On 1/18/2021 2:31 PM, Aiyee Bee wrote:
> Hi Antonio and Derrick!
> 
>> I think what you really want is --full-history --simplify-merges [1]. This
>> will show the merges that "fork" the history into parallel tracks where
>> at least two of them contain interesting commits.
> 
> It doesn't look like the implementation of --simplify-merges helps much
> here. That makes its decision on basis of the parents of the commit, which is
> simple to do as it's information attached freely to each commit. I think the
> problem here would be figuring out, given any commit, how many of its children
> are "relevant" commits.

You should definitely give this a try instead of assuming things about the
implementation. The algorithm uses a lot of "simplifying" that makes it look
like the decision is a local one. However, I assure you that is not the case.

Please assemble a test case that demonstrates the behavior you want and how
that is different from what is present in --simplify-merges.

-Stolee

^ permalink raw reply	[flat|nested] 19+ messages in thread

* Re: DEVEL: Help with feature implementation
  2021-01-18 19:15   ` Aiyee Bee
@ 2021-01-18 22:54     ` Junio C Hamano
  0 siblings, 0 replies; 19+ messages in thread
From: Junio C Hamano @ 2021-01-18 22:54 UTC (permalink / raw)
  To: Aiyee Bee; +Cc: git

"Aiyee Bee" <shane.880088.supw@gmail.com> writes:

> Maybe a more practical (but still pretty unusual) solution would be adding
> counters to each commit that tell us how many times they have been traversed
> Through various histories?

The "--show-forkpoints" output shown there at http://ix.io/2Ms6
looks interesting.  I think you'd need only 1 bit counter
(i.e. "have we visited it only once, or more than once" bit) for
your purpose?  You traverse from F and Z and the first time you
reach C (probably through the F->E->D->C path), you see no SEEN flag
on the object so leave the new bit alone, and then when the traverse
reaches C again (this time through the Z->Y->C path), while stopping
further traversal because you notice C is already SEEN, you mark it
with the new bit so record that it has been visited at least twice.

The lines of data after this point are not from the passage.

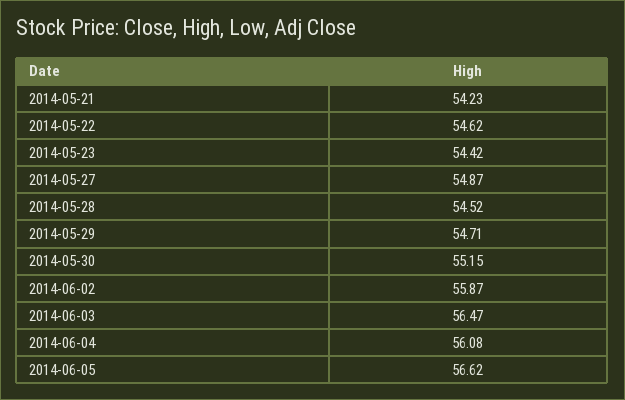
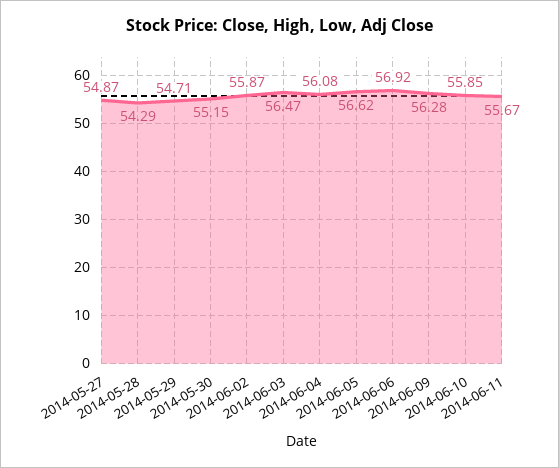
2014-05-21: 54.23 -> none
2014-05-22: 54.62 -> none
2014-05-23: 54.42 -> none
2014-05-28: 54.52 -> 54.29
2014-06-06: none -> 56.92
2014-06-09: none -> 56.28
2014-06-10: none -> 55.85
2014-06-11: none -> 55.67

^ permalink raw reply	[flat|nested] 19+ messages in thread

* Re: DEVEL: Help with feature implementation
  2021-01-18 20:58     ` Derrick Stolee
@ 2021-01-19  0:54       ` Antonio Russo
  2021-01-19  1:24         ` Junio C Hamano
  2021-01-19  2:39         ` Derrick Stolee
  0 siblings, 2 replies; 19+ messages in thread
From: Antonio Russo @ 2021-01-19  0:54 UTC (permalink / raw)
  To: Derrick Stolee, Aiyee Bee, git

On 1/18/21 1:58 PM, Derrick Stolee wrote:
> On 1/18/2021 2:31 PM, Aiyee Bee wrote:
>> Hi Antonio and Derrick!
>>
>>> I think what you really want is --full-history --simplify-merges [1]. This
>>> will show the merges that "fork" the history into parallel tracks where
>>> at least two of them contain interesting commits.
>>
>> It doesn't look like the implementation of --simplify-merges helps much
>> here. That makes its decision on basis of the parents of the commit, which is
>> simple to do as it's information attached freely to each commit. I think the
>> problem here would be figuring out, given any commit, how many of its children
>> are "relevant" commits.
> 
> You should definitely give this a try instead of assuming things about the
> implementation. The algorithm uses a lot of "simplifying" that makes it look
> like the decision is a local one. However, I assure you that is not the case.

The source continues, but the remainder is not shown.